A fossil found in a billion-year-old style from the Scottish Highlands may represent a missing link between unicellular organisms and multilingual animals.
If so, it could fill some significant gaps in our knowledge of the history of life. Professor Charles Wellman of the University of Sheffield said in a statement, “The origins of complex multidisciplinary and the origins of the fauna are considered two important events in the history of Earth’s life, and our discovery sheds new light on both.”
“We found a primitive spherical organism made up of a combination of two distinct cell structures, the first step towards a complex perennial structure, never described before in the fossil record,” Wellman said. Wellman and co-workers named a species called Bicellum brasieri in current biology, the genus named its two types of cells a node. The species name is revered by co-author Martin brasieri, who died between discovery and publication.
The authors think that Bicellum was probably a holozoan, not algae. Holozoans form broad branches of trees, above which the animals are more closely related to us than just a stalk, many unicellular organisms, or even farther relatives, such as plants. “The mature form of biceps is composed of a stiff, rounded ball of stiff, packed cells … somehow enclosed in a longer, sausage-shaped cell,” the paper notes. Like the whole object, the inner cells are almost round, and span 2-3-meters.
The outer cells are somewhat compressed but are usually three to four times longer. The whole balls average 28.5μm (0.001 in), the thickness of a particularly fine human hair. “However,” the paper continues; “Two populations … shows the size of a mixed cell, which we assume indicates the faint development of elongated cells that migrate to the perimeter of the cell mass”, “Was created.

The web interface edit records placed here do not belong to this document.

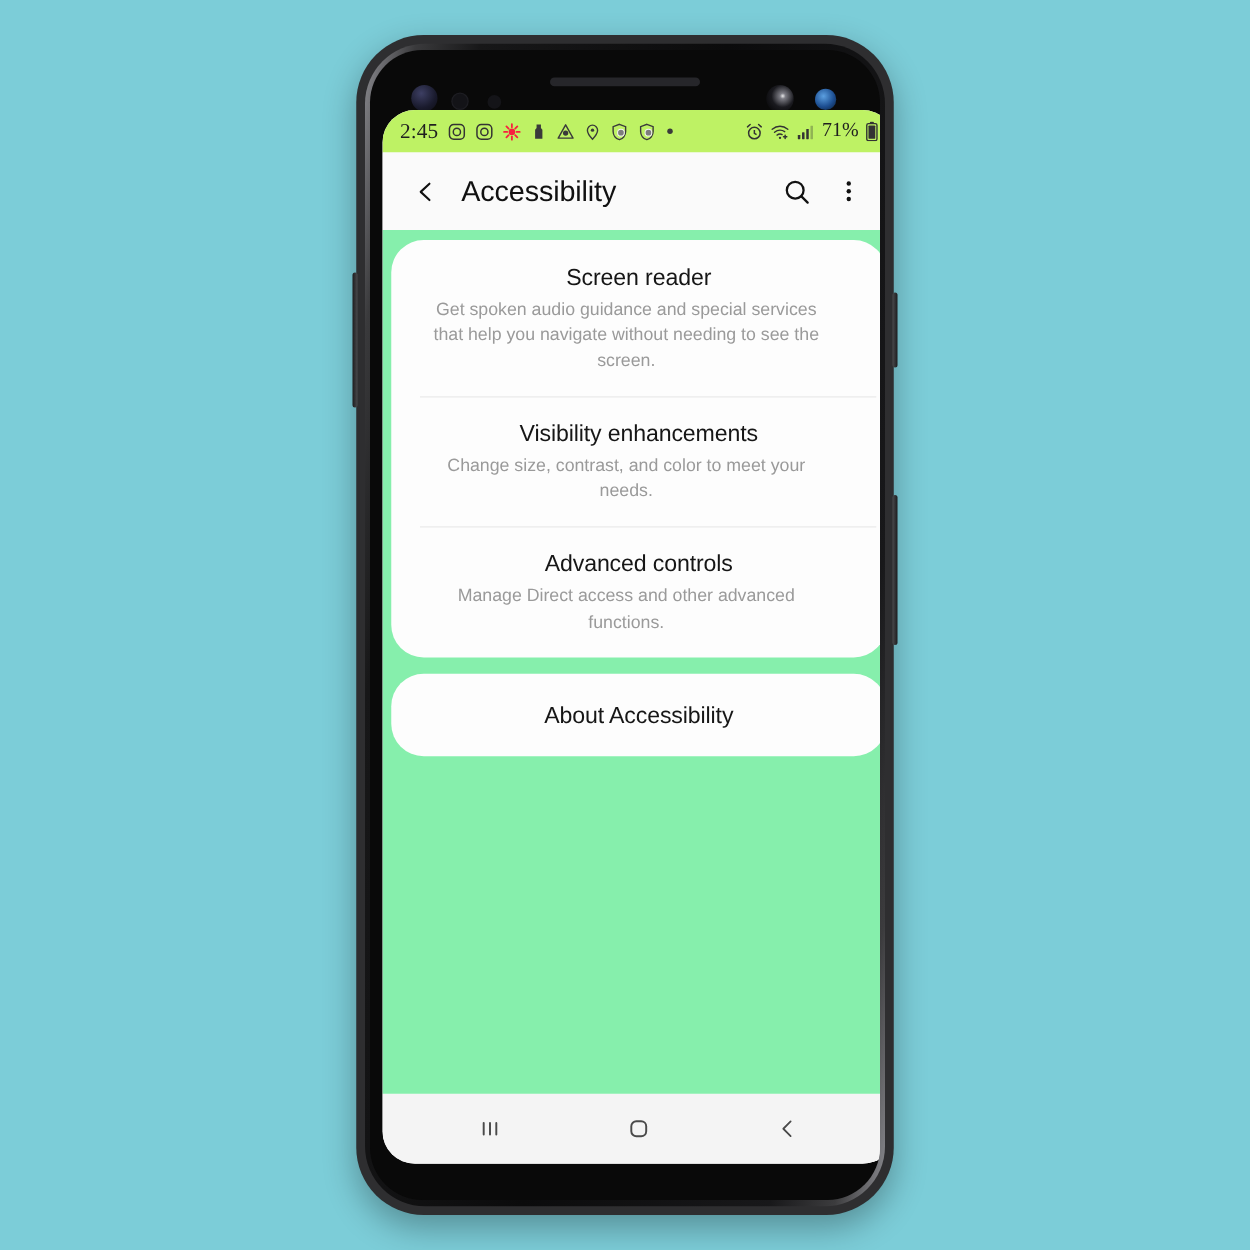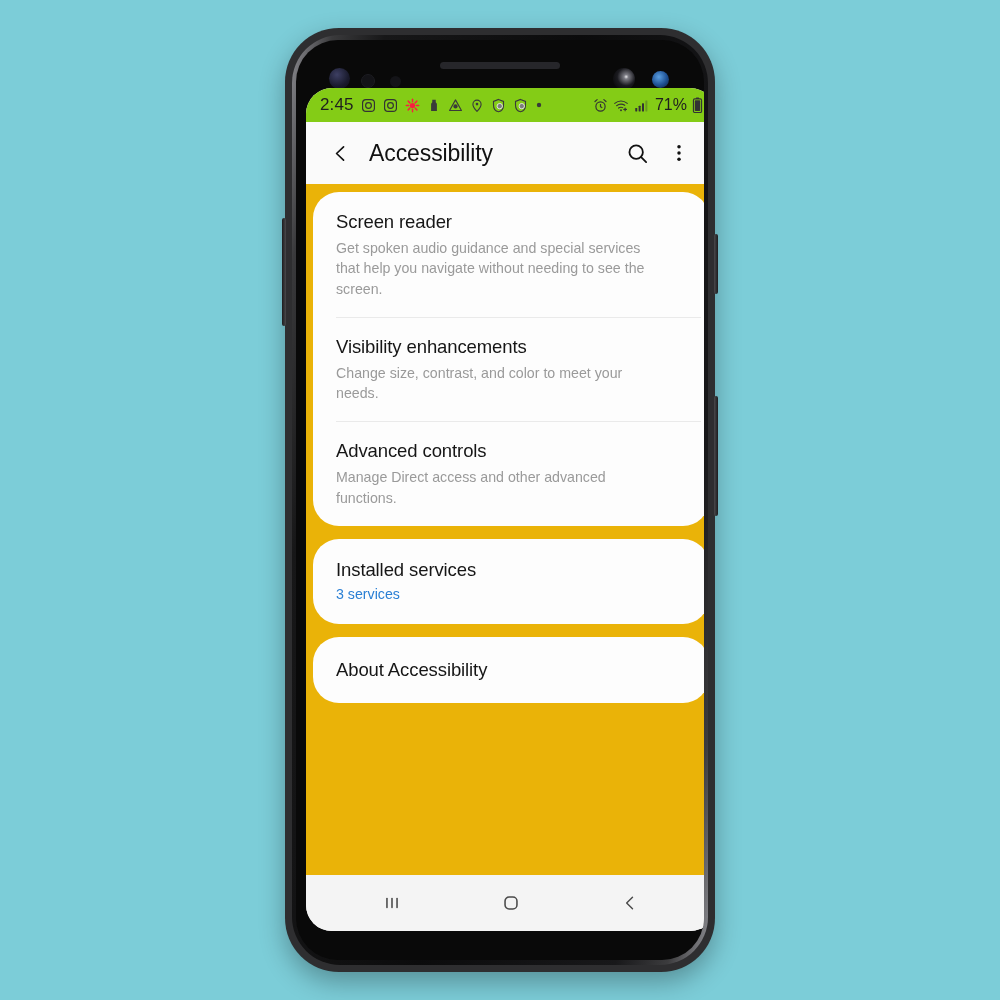"2:45" #status-bar { background: #84cc16 -> #bef264; font-family: none -> Liberation Serif, serif }
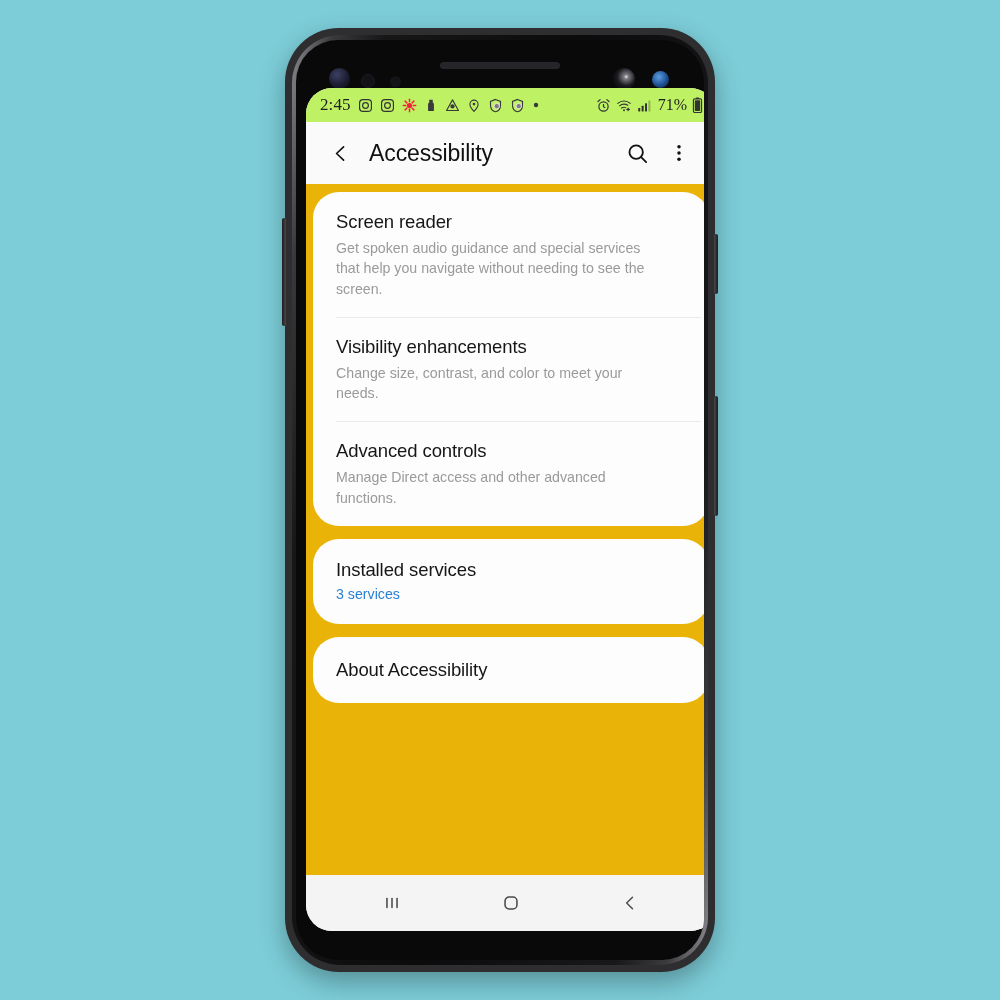"Screen reader" #settings-scroll { background: #eab308 -> #86efac; text-align: none -> center }
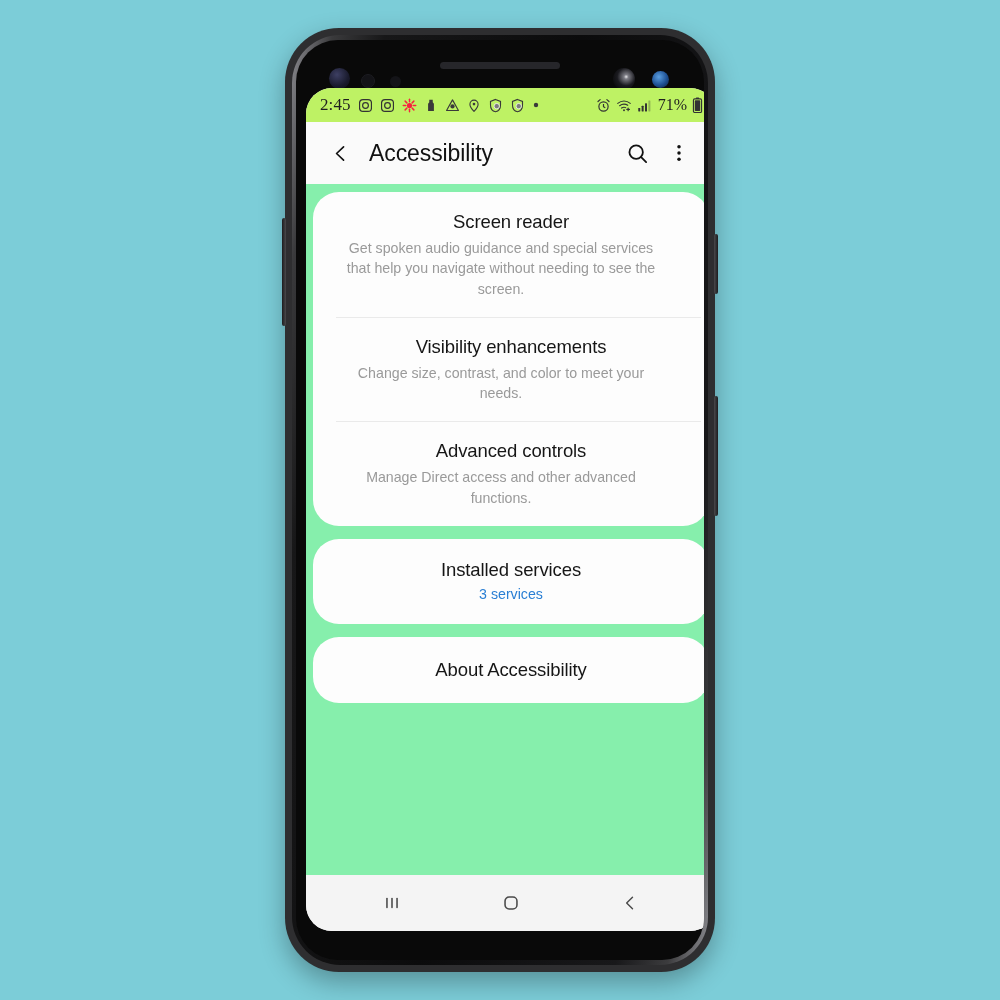"Installed services" div.settings-card { html: <div> <div> <div>Installed services</div> <div>3 services</div> </div> </div> -> none }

If Bicellum does not teach us anything else, we can learn a lot from the rock we have received. Their age tells us that the first wave of polygamy occurred at least a billion years ago, when their composition indicates that it occurred in freshwater lakes instead of oceans.
Time can help solve the question of whether atmospheric oxygen was a necessary condition for the animal to develop. Nevertheless, the discovery may answer the fundamental question of how something more complex than a single cell could evolve.